### [EXERCISE INSTRUCTIONS]
Write out only the tail of the records, beginning at the line containing "[343,382,462,400] elasticsearch] ->" and including the last line, exactly as written.

### [DATA RECORDS]
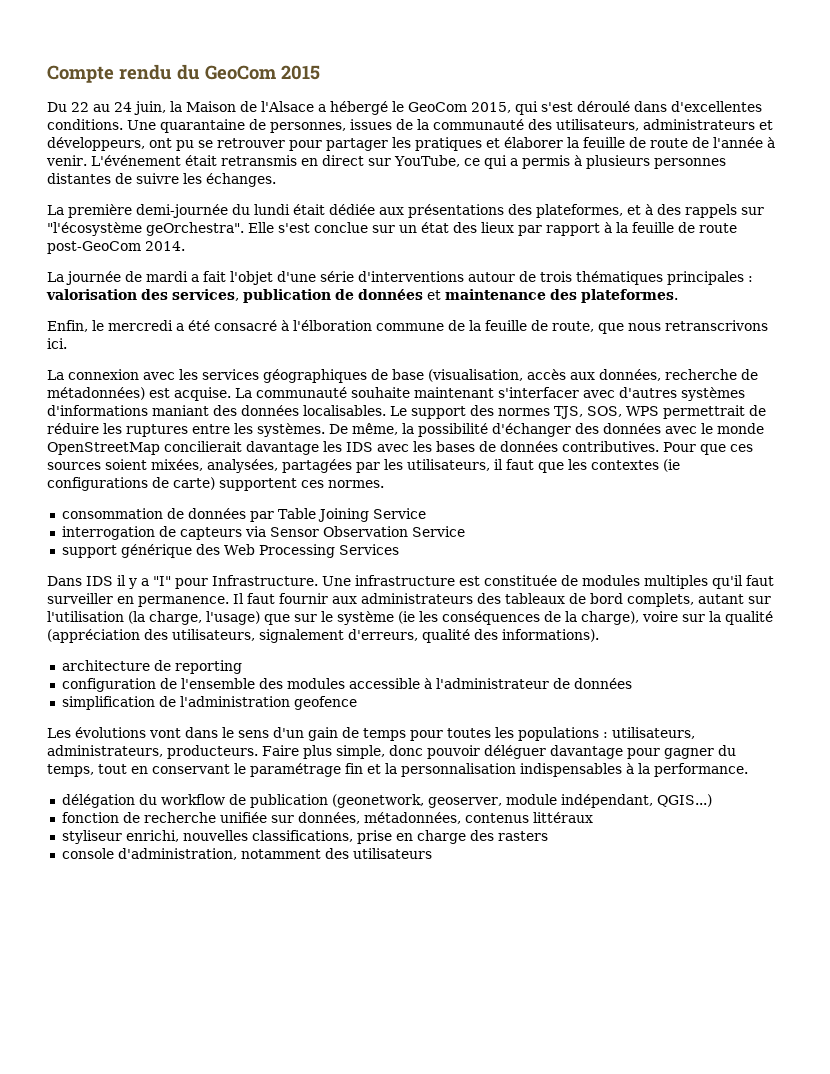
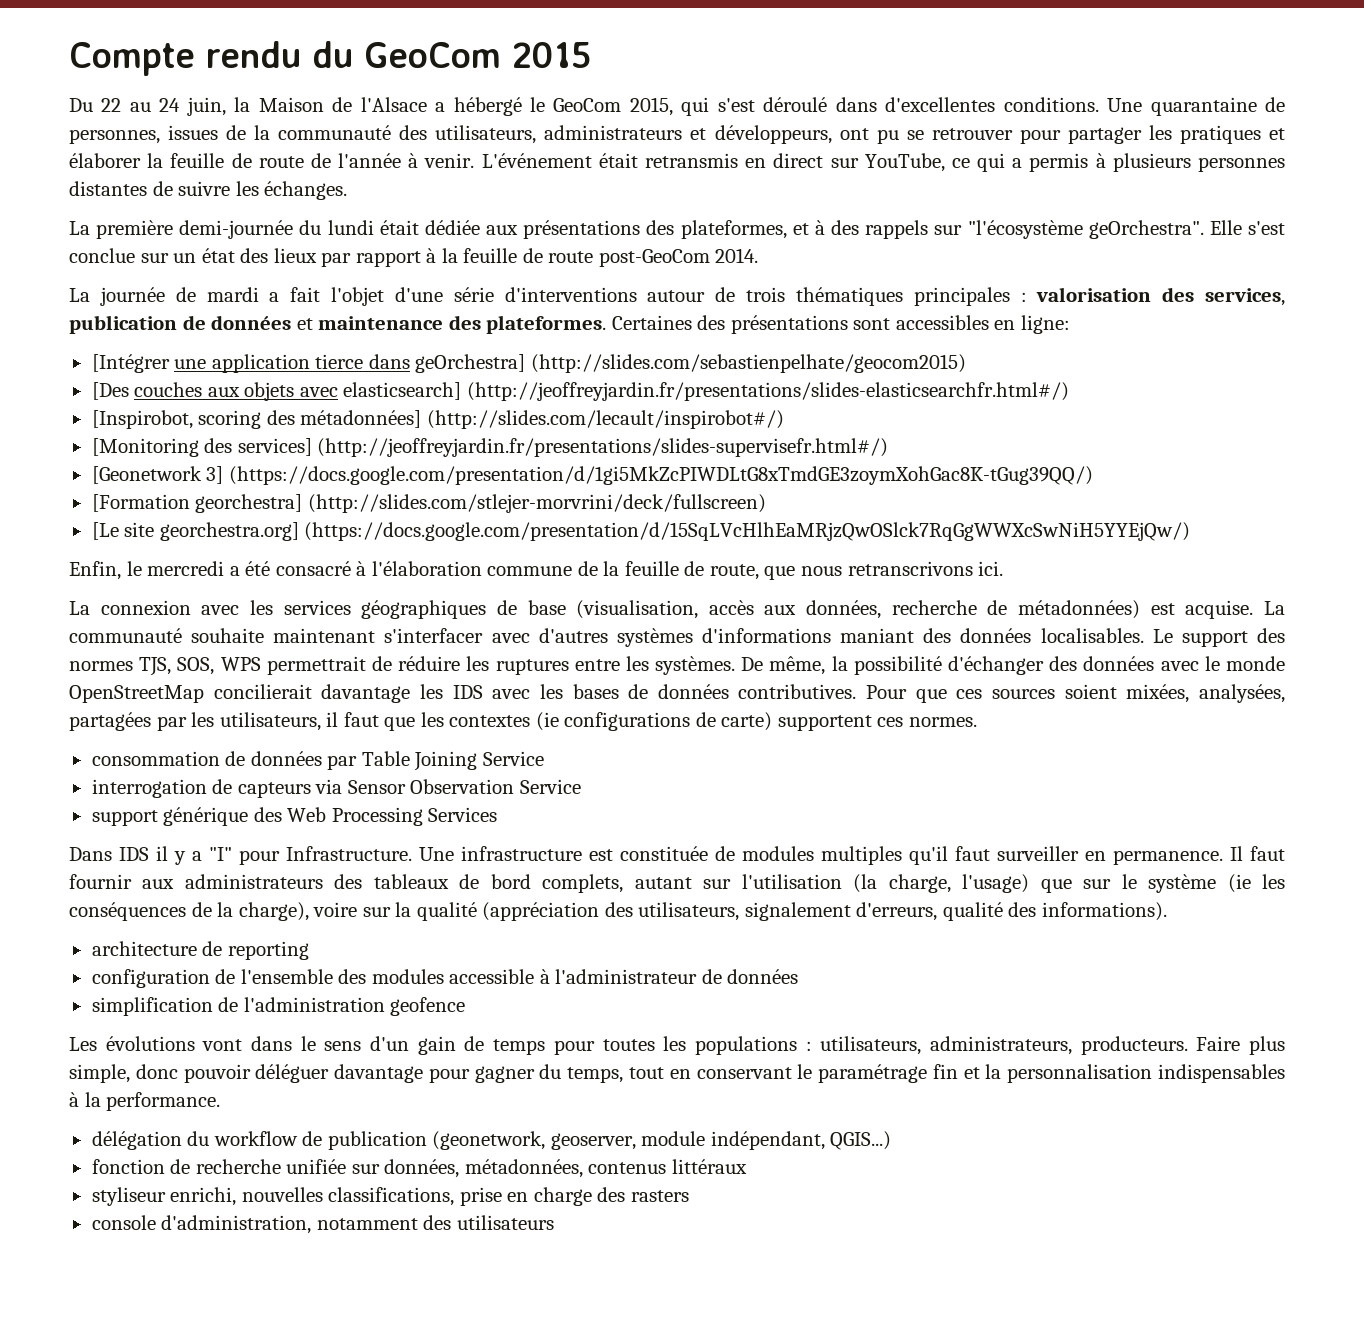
(678, 296) none -> [611,315,1070,334] [91,354,966,373] [91,382,1069,401] [91,410,784,429] [91,438,889,457] [91,466,1093,485] [91,494,766,513] [91,522,1191,541] Certaines des présentations sont accessibles en ligne: // [Intégrer une application tierce dans geOrchestra] (http://slides.com/sebastienpelhate/geocom2015) // [Des couches aux objets avec elasticsearch] (http://jeoffreyjardin.fr/presentations/slides-elasticsearchfr.html#/) // [Inspirobot, scoring des métadonnées] (http://slides.com/lecault/inspirobot#/) // [Monitoring des services] (http://jeoffreyjardin.fr/presentations/slides-supervisefr.html#/) // [Geonetwork 3] (https://docs.google.com/presentation/d/1gi5MkZcPIWDLtG8xTmdGE3zoymXohGac8K-tGug39QQ/) // [Formation georchestra] (http://slides.com/stlejer-morvrini/deck/fullscreen) // [Le site georchestra.org] (https://docs.google.com/presentation/d/15SqLVcHlhEaMRjzQwOSlck7RqGgWWXcSwNiH5YYEjQw/)
[293,320,372,331] l'élboration -> [371,561,482,576] l'élaboration

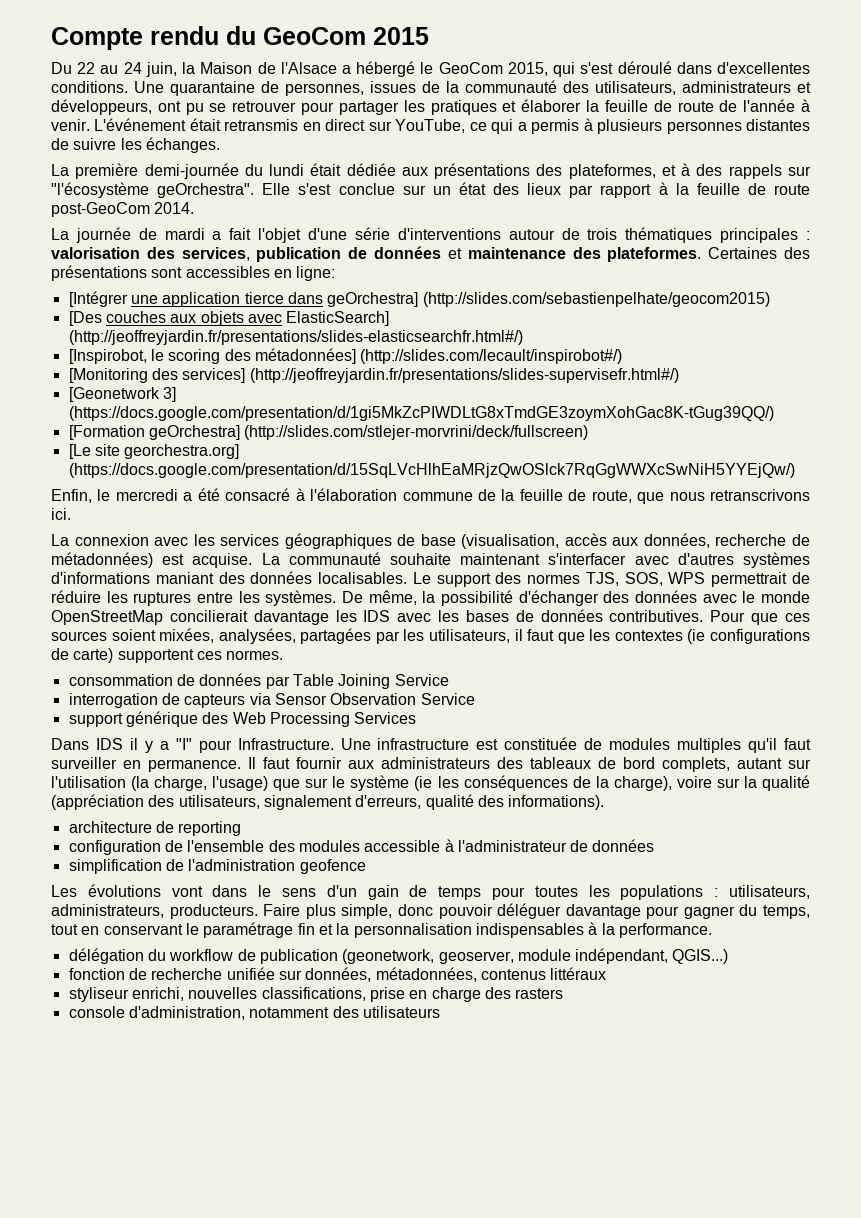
[343,382,462,400] elasticsearch] -> [286,311,390,326] ElasticSearch]
(193, 419) none -> [150,349,164,361] le
[195,494,303,513] georchestra] -> [148,425,240,440] geOrchestra]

### [FINISHED TASK]
[343,382,462,400] elasticsearch] -> [286,311,390,326] ElasticSearch]
(193, 419) none -> [150,349,164,361] le
[195,494,303,513] georchestra] -> [148,425,240,440] geOrchestra]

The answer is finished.